_Work to complete:_ When writing out the entries below, keep only the lines from the line with "The factory reads" to the line with "width: 172px ->", both included, exactly as they are, and leave the pictures aside.

_Records supplied:_
==*==

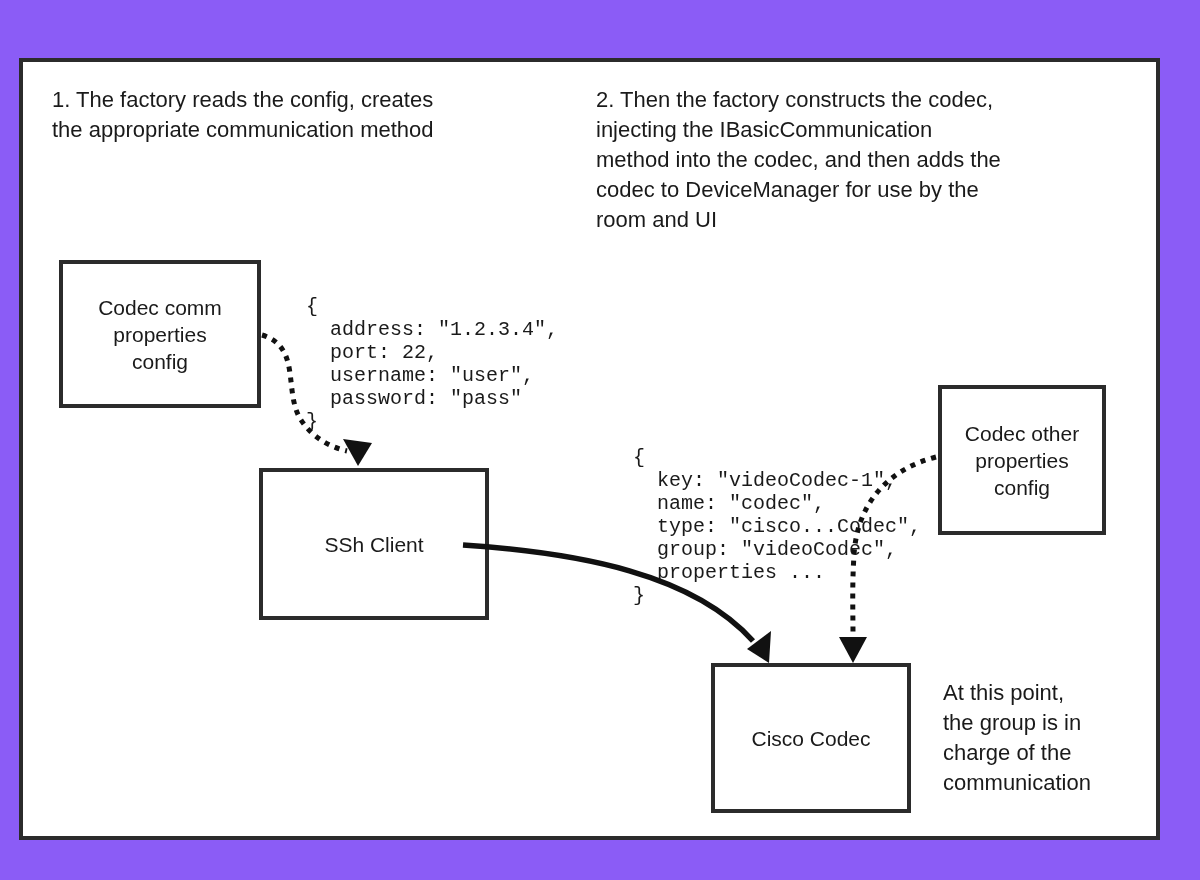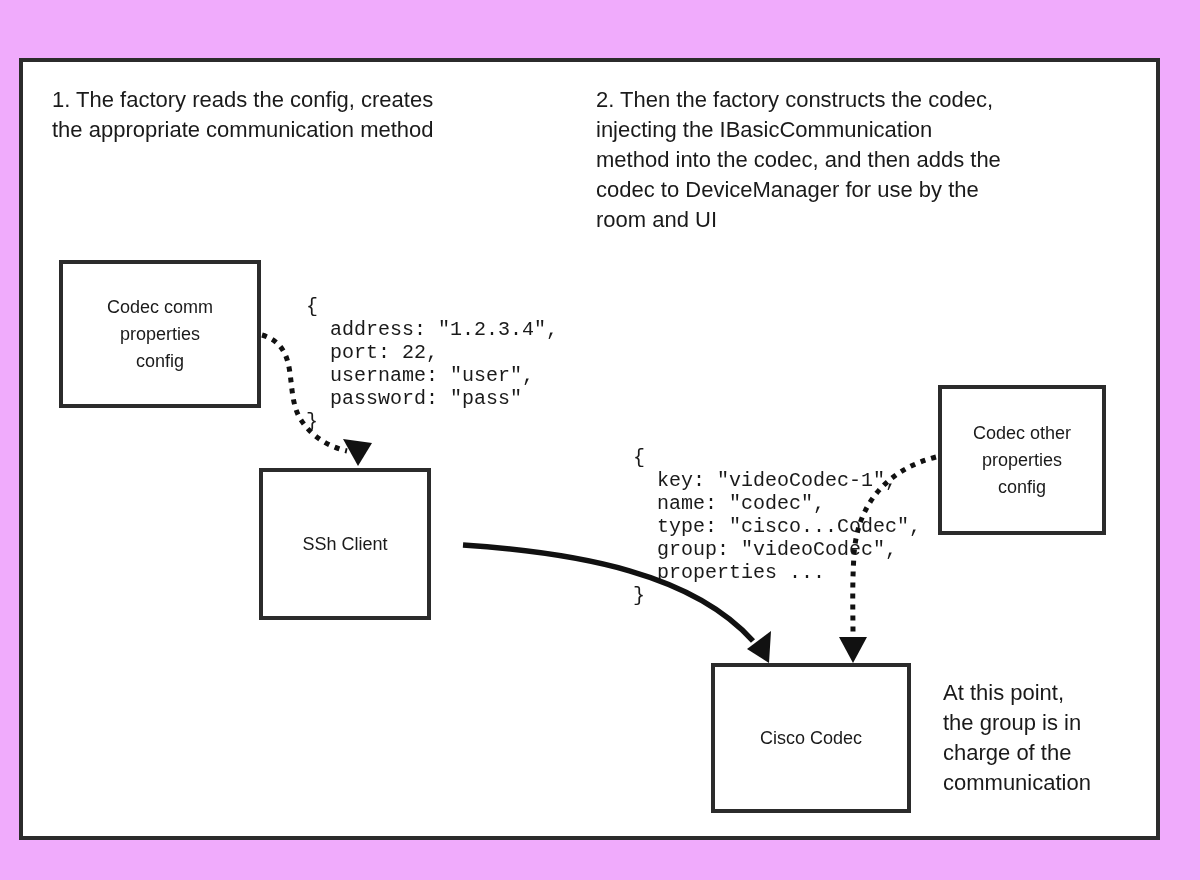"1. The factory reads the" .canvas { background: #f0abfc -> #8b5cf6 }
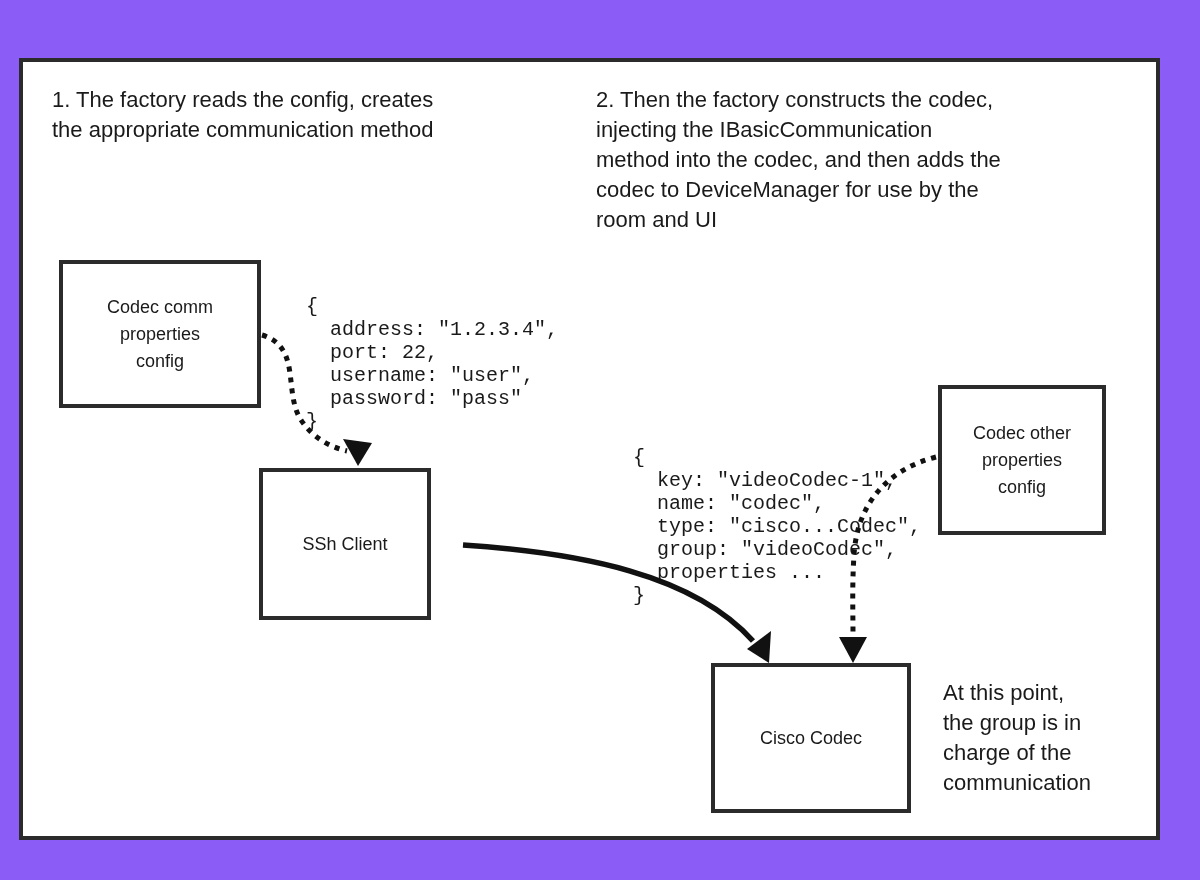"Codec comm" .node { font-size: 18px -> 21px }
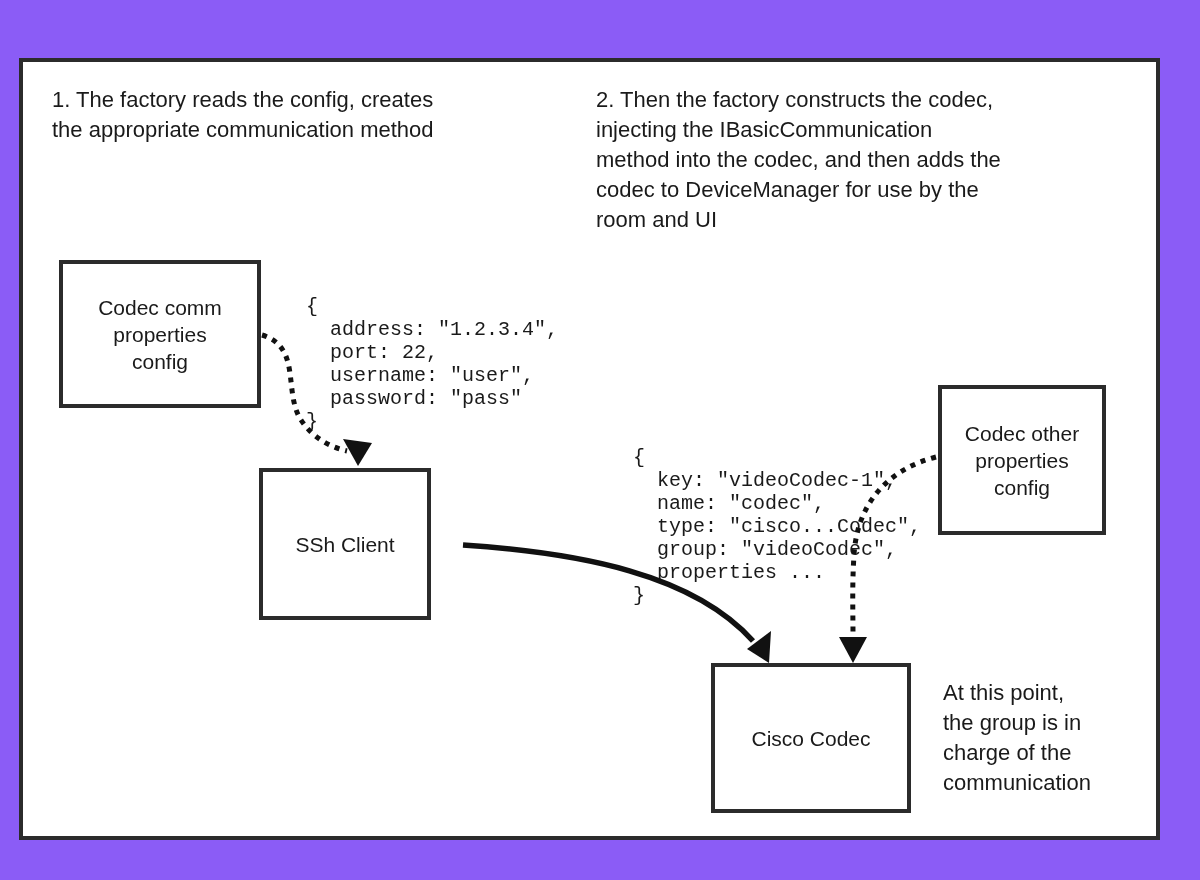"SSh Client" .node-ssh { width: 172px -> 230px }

==*==

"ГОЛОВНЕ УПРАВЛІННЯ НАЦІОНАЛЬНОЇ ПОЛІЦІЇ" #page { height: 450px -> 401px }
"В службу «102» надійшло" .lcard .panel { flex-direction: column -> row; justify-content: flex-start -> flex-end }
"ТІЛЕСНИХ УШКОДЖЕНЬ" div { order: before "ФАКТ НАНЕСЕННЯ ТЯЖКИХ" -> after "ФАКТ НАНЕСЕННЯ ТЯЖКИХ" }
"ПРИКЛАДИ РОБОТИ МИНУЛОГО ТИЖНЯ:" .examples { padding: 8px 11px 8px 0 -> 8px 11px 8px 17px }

==*==

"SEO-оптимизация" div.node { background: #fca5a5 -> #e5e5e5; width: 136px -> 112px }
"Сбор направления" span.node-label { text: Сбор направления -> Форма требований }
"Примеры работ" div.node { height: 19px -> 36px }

==*==

_Exercise output:_
"1. The factory reads the" .canvas { background: #f0abfc -> #8b5cf6 }
"Codec comm" .node { font-size: 18px -> 21px }
"SSh Client" .node-ssh { width: 172px -> 230px }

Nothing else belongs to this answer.